The tribunal found that the permanence requirement imposed by the employer throughout the hiring process constituted a violation of the code, which did not fall into any statutory exceptions or exemptions; nor did it amount to a bona fide occupational requirement. The employer had engaged in “direct” discrimination. In the decision, associate chairperson Yola Grant held:

“. . . citizenship and non-citizenship are clear demarcations that are captured by the Code, with non-citizenship serving to capture all individuals in Ontario who are not Canadian citizens. Among non-citizens, there are individuals with varying residence status and different degrees of entitlement to work in Canada. Residence status and work entitlement are subject to change over time (i.e., they are mutable) within the class of non-citizenship. Citizenship, on the other hand, has attributes that are not mutable and the status of ‘citizen’ is subject to revocation only in rare circumstances. To obtain protection from discrimination under the Code on the basis of ‘citizenship’, the applicant need only establish that the alleged discriminatory treatment is linked to his personal characteristic of being a non-citizen of Canada (or non-Canadian citizen)…”

 

Grant was also not persuaded that Imperial Oil had demonstrated that the permanency requirement was either necessary in the circumstances or linked to the essential elements of the work to be performed. With respect to the applicant’s deception regarding his residency status, the HRTO did not grant Imperial Oil much sympathy, finding that “but for” the discrimination, the applicant would have “no need for a ruse to circumvent the requirement.”

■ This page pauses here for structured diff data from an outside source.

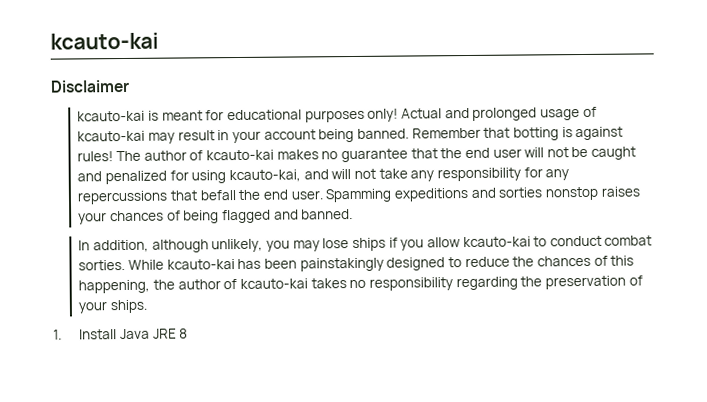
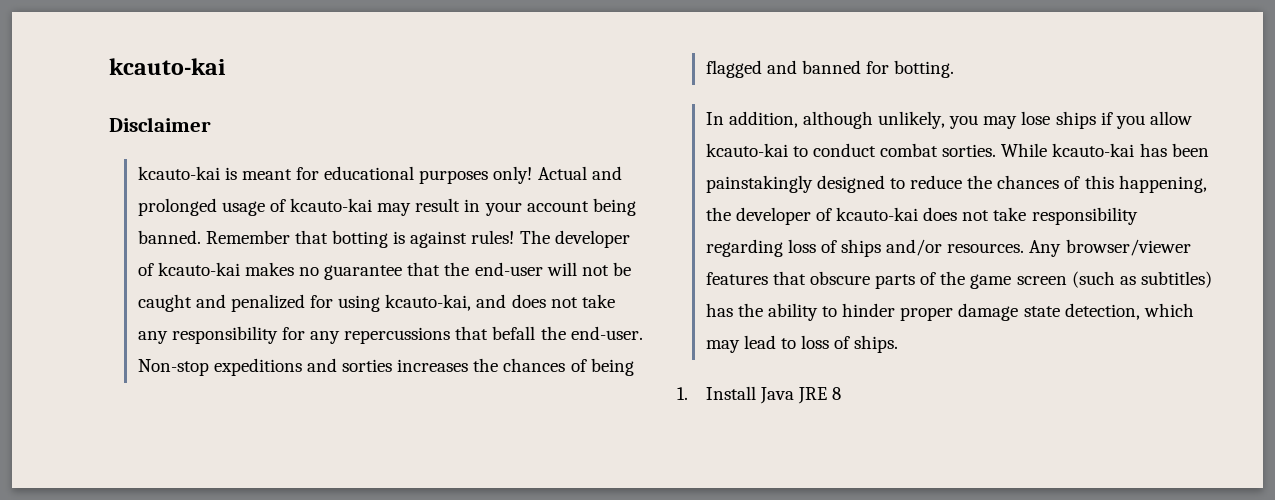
[143,150,187,161] author -> [554,230,630,248] developer
[464,147,522,159] end user -> [474,262,543,276] end-user
[331,169,352,180] will -> [511,294,546,308] does
[262,186,640,203] [78,212,108,225] end user. Spamming expeditions and sorties nonstop raises your -> [570,326,643,340] [137,358,499,376] end-user. Non-stop expeditions and sorties increases the
[301,209,354,220] banned. -> [801,60,955,78] banned for botting.
[177,275,643,291] [78,301,108,314] author of kcauto-kai takes no responsibility regarding the preservation of your -> [735,207,1138,225] [705,239,1191,257] [705,271,1212,289] [705,303,1194,321] [705,335,851,353] developer of kcauto-kai does not take responsibility regarding loss of ships and/or resources. Any browser/viewer features that obscure parts of the game screen (such as subtitles) has the ability to hinder proper damage state detection, which may lead to loss of

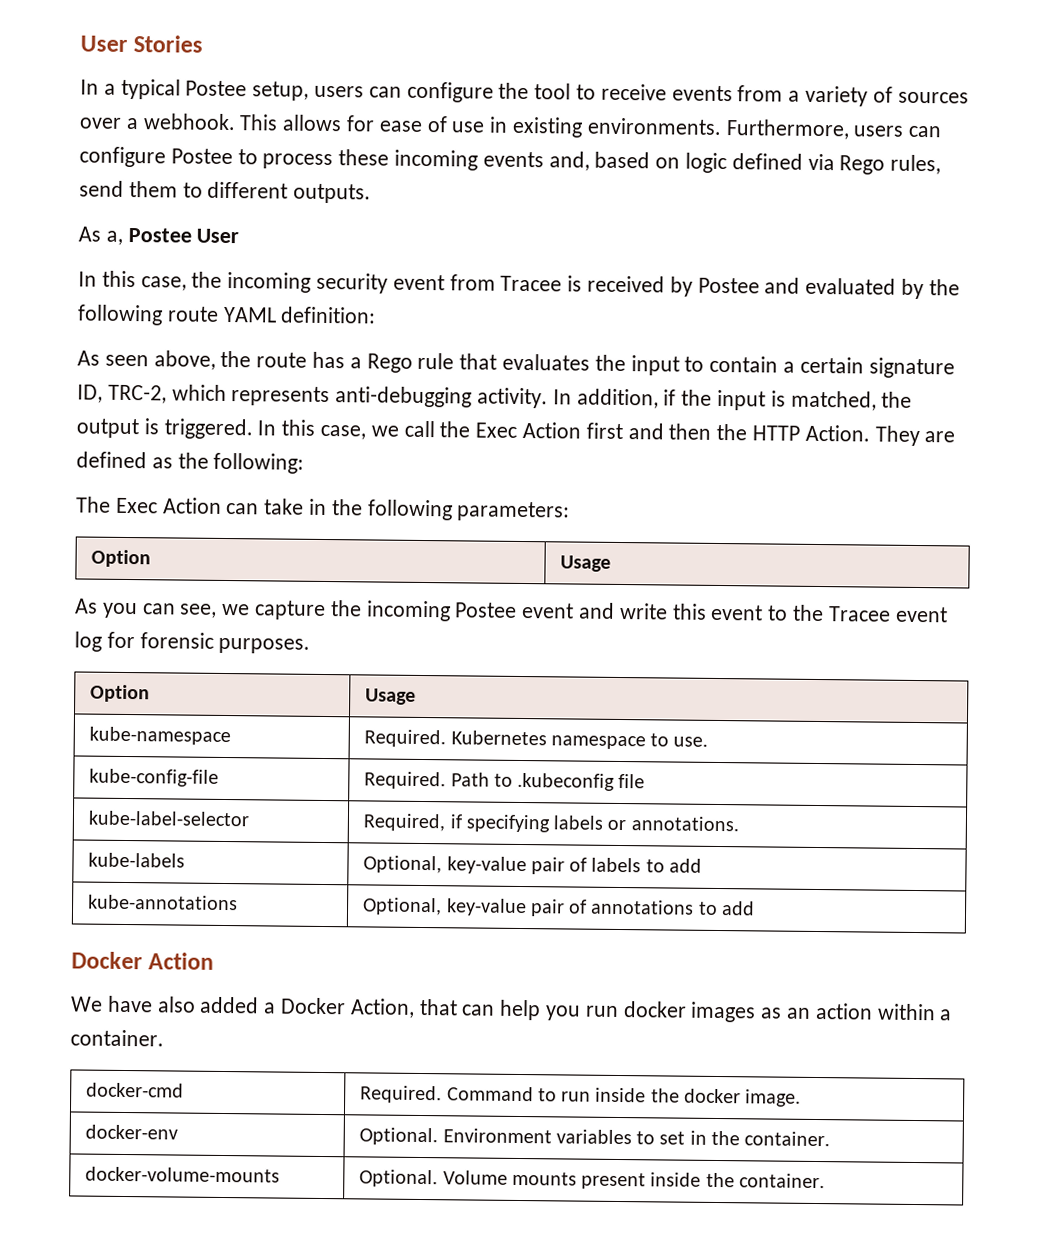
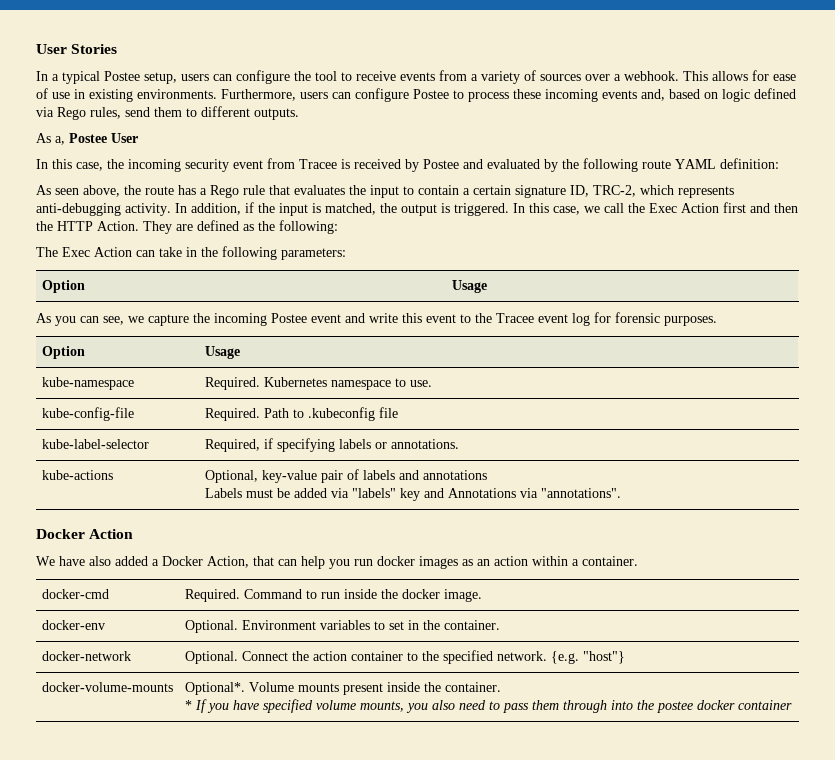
[88,852,186,868] kube-labels -> [41,470,113,480] kube-actions
[645,858,702,873] [88,894,239,911] [362,897,755,917] to add // kube-annotations | Optional, key-value pair of annotations to add -> [398,470,487,480] [204,488,621,501] and annotations // Labels must be added via "labels" key and Annotations via "annotations".
(831, 1139) none -> [41,651,131,661] [184,650,625,664] // docker-network | Optional. Connect the action container to the specified network. {e.g. "host"}
[359,1169,439,1188] Optional. -> [184,682,245,695] Optional*.
(825, 1181) none -> [184,699,792,713] // * If you have specified volume mounts, you also need to pass them through into the postee docker container

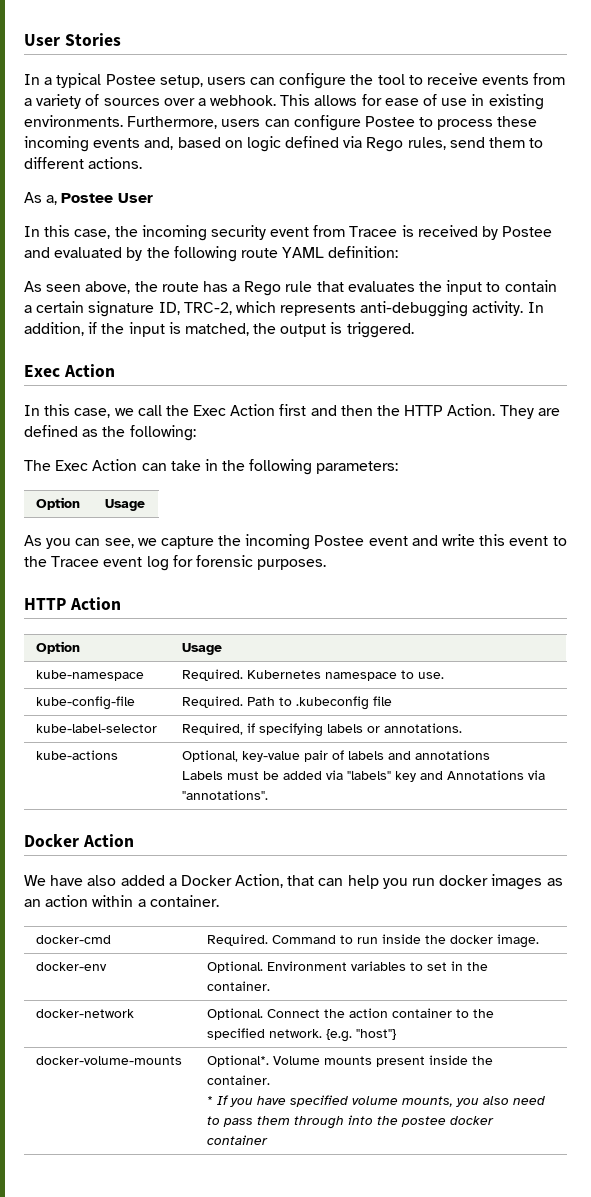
[254,108,299,120] outputs. -> [88,157,143,169] actions.
(509, 209) none -> [24,364,115,377] // Exec Action //
(717, 321) none -> [24,597,121,610] // HTTP Action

What’s more? The HRTO criticized Imperial Oil for intentionally discriminating against applicants by having the requirement blatantly placed in job postings and on its written application forms.

The decision provides the first fulsome interpretation of the application of the ground of “citizenship status” in the context of job applications and hiring, and it has far-reaching implications. Barriers to employment and career realizations for foreign-trained professionals in Canada are not new, nor are they stagnant. According to a report released in January 2016, nearly 850,000 Canadians — more than 60 per cent of whom are immigrants — end up under-employed or unemployed because their credentials aren’t recognized in Canada.

What’s the bottom line, then? Canada’s foreign policy combined with the corporate upper hand is no joke — but in 2018, foreign-trained workers have some options.

Tara Vasdani is a 2017 call and a civil litigator at Mills & Mills LLP. Her practice is centred on employment, estates, real estate and business litigation.